* Exercise description:
Below this line is a set of entries; quote exactly the lines from the line that contains "[129,277,323,287] [356,56,413,66] da" to the line that contains "(414, 600) none", both lines included.

* Material for this task:
***

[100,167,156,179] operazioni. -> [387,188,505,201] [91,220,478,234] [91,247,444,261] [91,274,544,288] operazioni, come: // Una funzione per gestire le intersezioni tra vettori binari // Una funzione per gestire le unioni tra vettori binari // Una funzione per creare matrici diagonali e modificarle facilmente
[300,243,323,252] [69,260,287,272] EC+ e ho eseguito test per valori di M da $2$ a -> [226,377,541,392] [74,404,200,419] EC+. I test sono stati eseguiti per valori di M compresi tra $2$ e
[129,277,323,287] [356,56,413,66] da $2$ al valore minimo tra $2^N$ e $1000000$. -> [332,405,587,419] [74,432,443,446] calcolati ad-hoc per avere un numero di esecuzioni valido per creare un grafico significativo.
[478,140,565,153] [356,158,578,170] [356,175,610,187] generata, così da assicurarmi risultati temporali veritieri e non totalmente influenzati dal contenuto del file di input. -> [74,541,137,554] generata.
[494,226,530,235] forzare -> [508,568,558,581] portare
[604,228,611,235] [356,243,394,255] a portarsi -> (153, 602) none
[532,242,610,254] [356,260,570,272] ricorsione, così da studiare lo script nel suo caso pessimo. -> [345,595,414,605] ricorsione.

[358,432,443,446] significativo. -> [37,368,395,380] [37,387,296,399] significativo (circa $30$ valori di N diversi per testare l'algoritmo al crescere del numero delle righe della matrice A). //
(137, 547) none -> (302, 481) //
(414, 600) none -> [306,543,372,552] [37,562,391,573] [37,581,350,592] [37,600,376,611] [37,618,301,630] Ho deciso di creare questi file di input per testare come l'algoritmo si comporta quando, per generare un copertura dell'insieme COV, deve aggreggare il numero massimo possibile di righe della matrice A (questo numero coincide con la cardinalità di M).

***

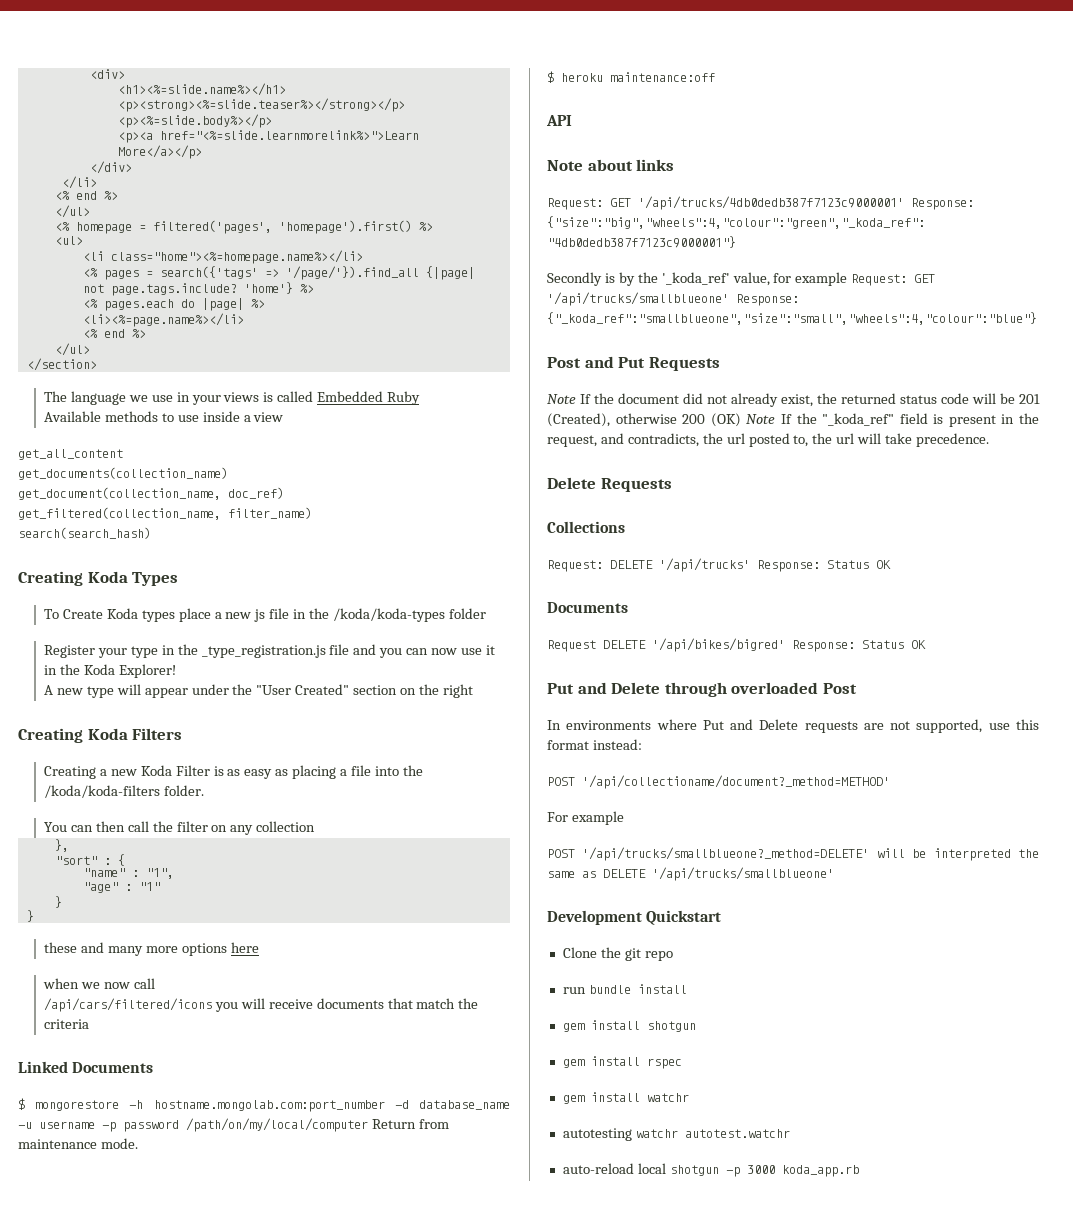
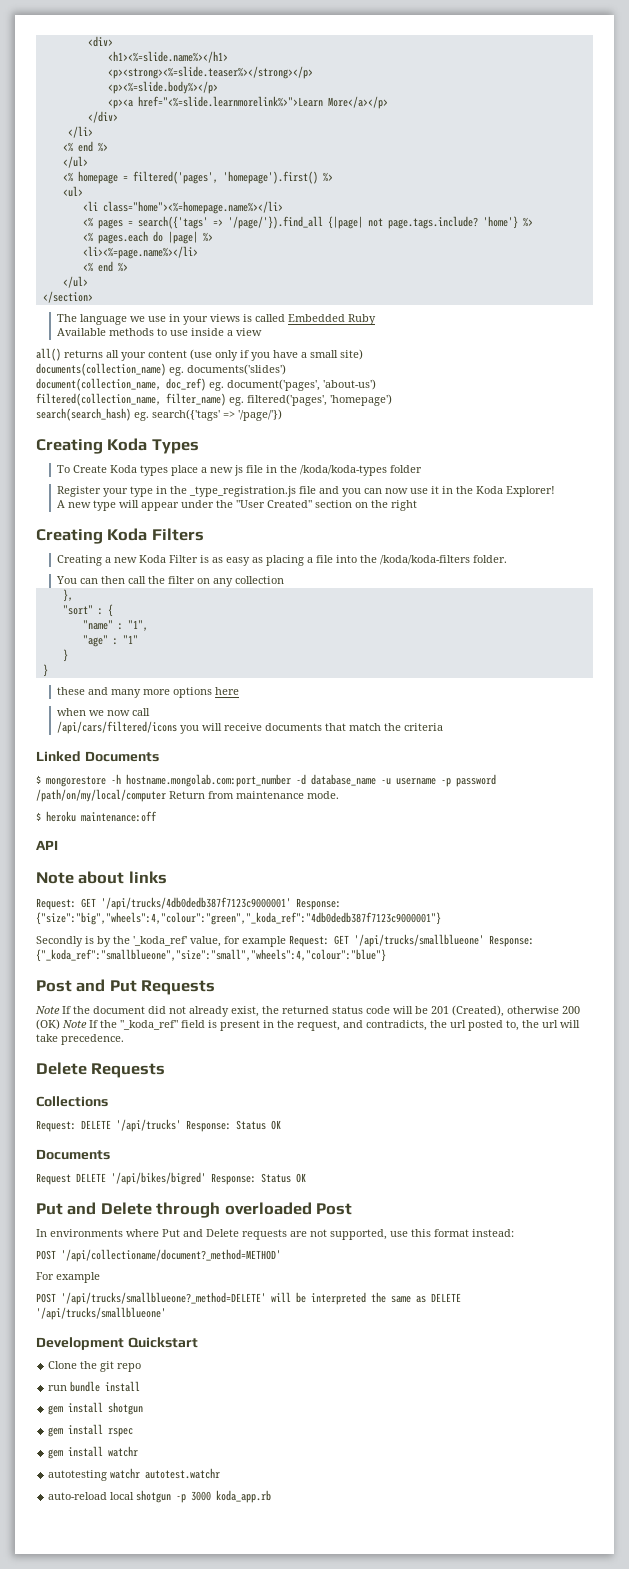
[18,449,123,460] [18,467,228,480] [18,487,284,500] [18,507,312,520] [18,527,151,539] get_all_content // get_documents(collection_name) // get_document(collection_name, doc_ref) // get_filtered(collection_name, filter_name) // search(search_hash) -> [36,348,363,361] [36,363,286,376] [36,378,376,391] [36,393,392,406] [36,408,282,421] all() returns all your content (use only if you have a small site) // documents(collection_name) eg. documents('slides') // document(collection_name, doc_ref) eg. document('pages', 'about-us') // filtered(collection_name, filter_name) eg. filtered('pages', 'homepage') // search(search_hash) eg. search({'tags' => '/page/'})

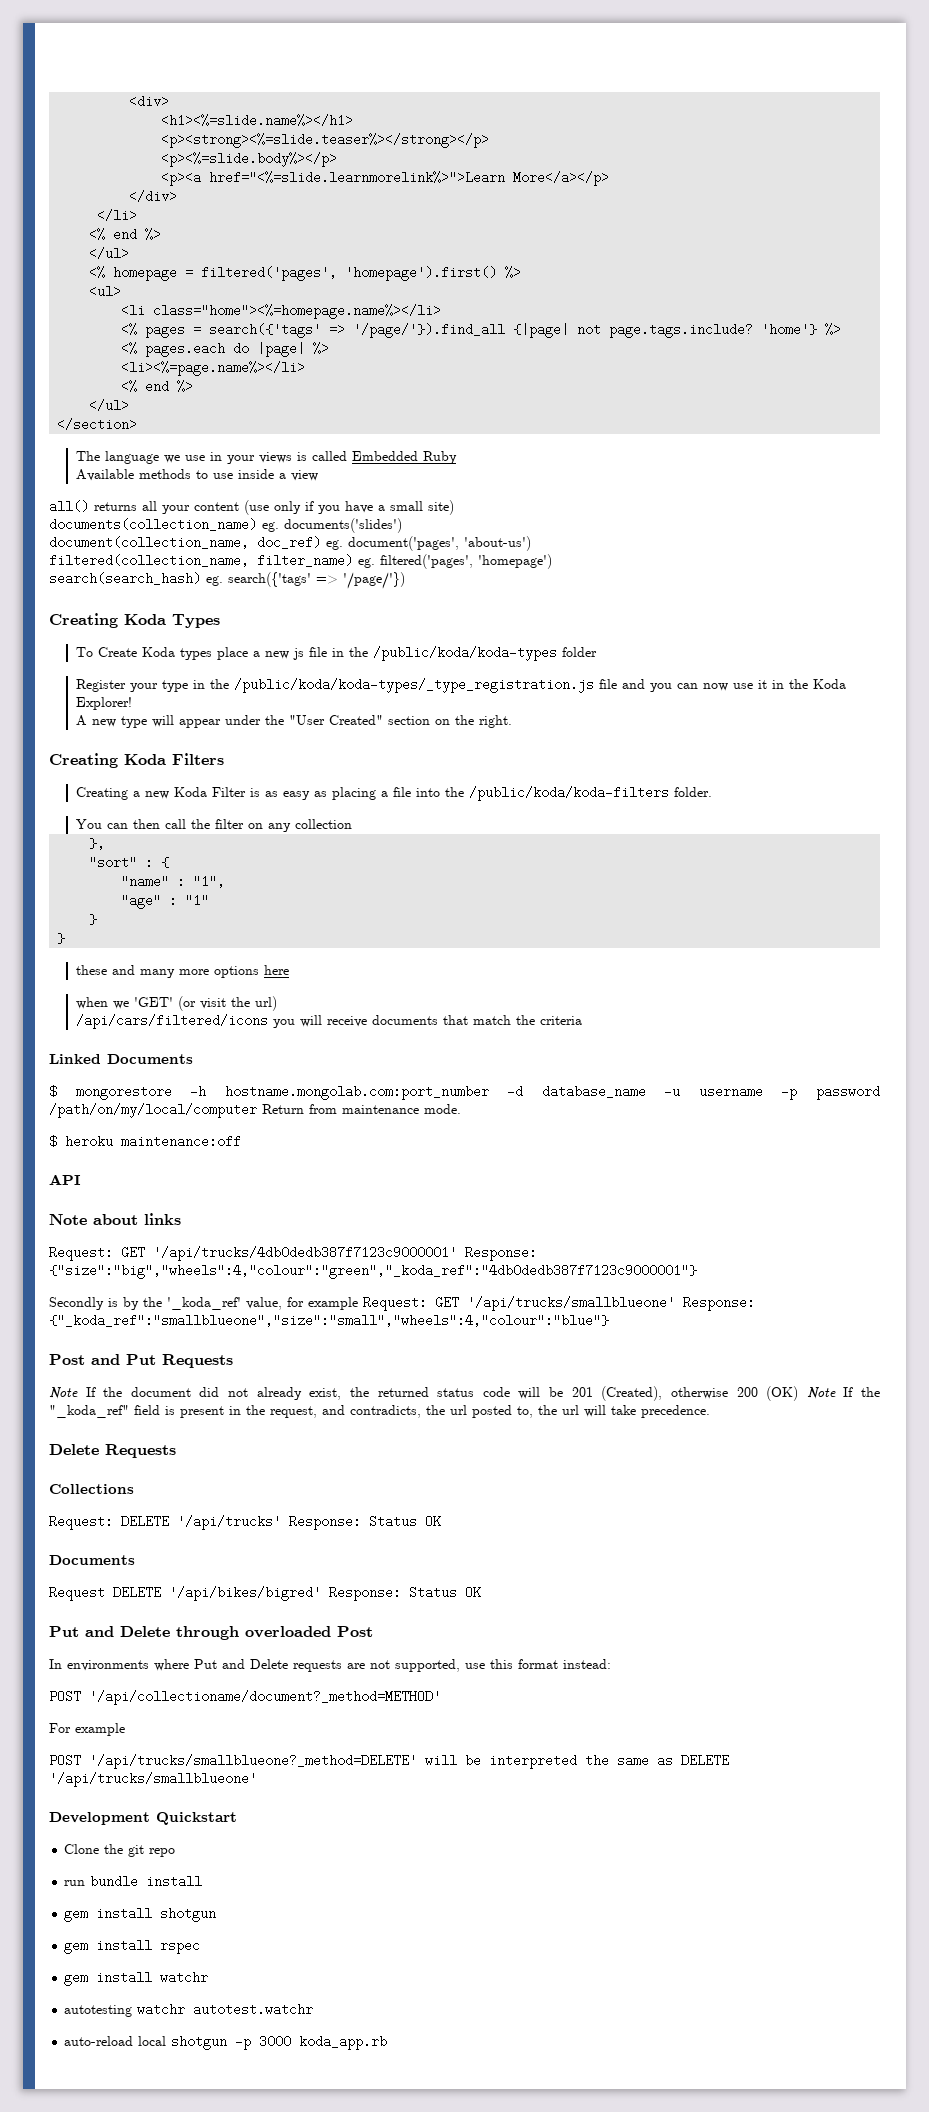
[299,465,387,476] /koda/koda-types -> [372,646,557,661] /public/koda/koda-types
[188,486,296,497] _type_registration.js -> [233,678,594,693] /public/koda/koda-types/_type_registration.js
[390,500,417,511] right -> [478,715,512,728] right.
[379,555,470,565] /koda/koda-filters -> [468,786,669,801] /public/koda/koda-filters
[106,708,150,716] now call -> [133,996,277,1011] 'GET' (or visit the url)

***

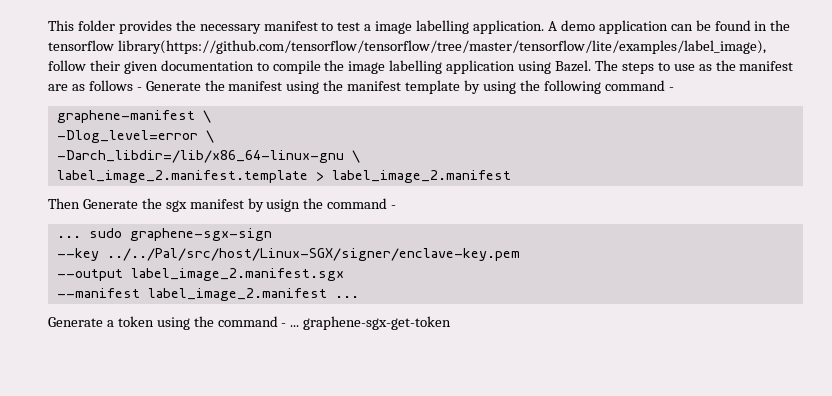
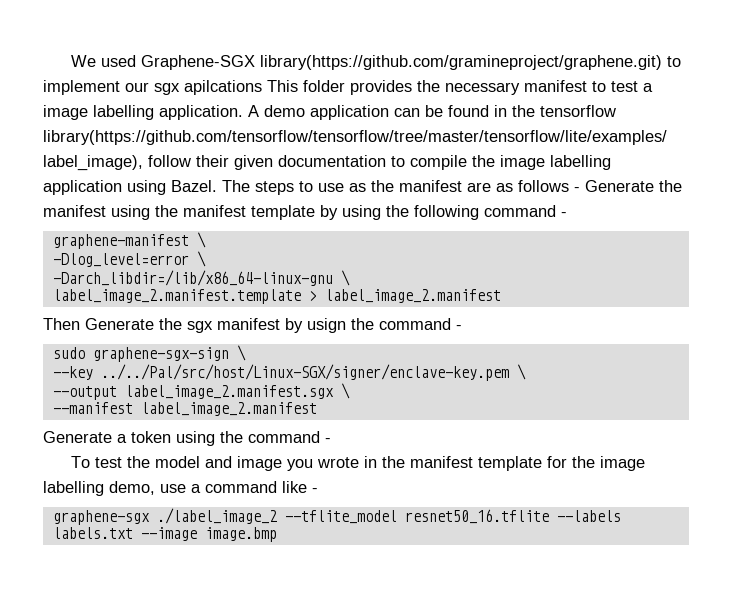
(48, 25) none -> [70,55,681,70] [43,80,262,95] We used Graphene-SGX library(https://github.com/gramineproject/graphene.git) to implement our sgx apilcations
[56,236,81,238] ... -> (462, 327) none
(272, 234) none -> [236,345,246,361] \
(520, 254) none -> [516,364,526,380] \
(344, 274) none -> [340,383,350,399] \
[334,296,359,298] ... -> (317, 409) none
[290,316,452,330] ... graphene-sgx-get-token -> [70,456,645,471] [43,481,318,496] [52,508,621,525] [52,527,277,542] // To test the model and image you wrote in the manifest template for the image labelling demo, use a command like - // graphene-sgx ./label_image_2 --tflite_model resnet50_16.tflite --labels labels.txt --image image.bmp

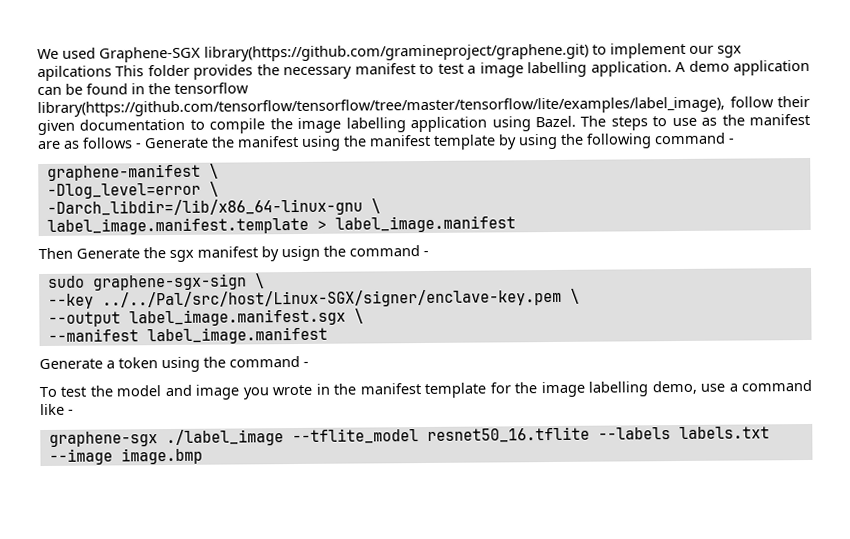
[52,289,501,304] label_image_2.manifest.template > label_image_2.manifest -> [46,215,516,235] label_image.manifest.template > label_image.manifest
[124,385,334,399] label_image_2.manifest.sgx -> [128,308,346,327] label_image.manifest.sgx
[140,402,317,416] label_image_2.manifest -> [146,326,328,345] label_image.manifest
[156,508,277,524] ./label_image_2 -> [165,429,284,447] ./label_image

***

* Result for this task:
[129,277,323,287] [356,56,413,66] da $2$ al valore minimo tra $2^N$ e $1000000$. -> [332,405,587,419] [74,432,443,446] calcolati ad-hoc per avere un numero di esecuzioni valido per creare un grafico significativo.
[478,140,565,153] [356,158,578,170] [356,175,610,187] generata, così da assicurarmi risultati temporali veritieri e non totalmente influenzati dal contenuto del file di input. -> [74,541,137,554] generata.
[494,226,530,235] forzare -> [508,568,558,581] portare
[604,228,611,235] [356,243,394,255] a portarsi -> (153, 602) none
[532,242,610,254] [356,260,570,272] ricorsione, così da studiare lo script nel suo caso pessimo. -> [345,595,414,605] ricorsione.

[358,432,443,446] significativo. -> [37,368,395,380] [37,387,296,399] significativo (circa $30$ valori di N diversi per testare l'algoritmo al crescere del numero delle righe della matrice A). //
(137, 547) none -> (302, 481) //
(414, 600) none -> [306,543,372,552] [37,562,391,573] [37,581,350,592] [37,600,376,611] [37,618,301,630] Ho deciso di creare questi file di input per testare come l'algoritmo si comporta quando, per generare un copertura dell'insieme COV, deve aggreggare il numero massimo possibile di righe della matrice A (questo numero coincide con la cardinalità di M).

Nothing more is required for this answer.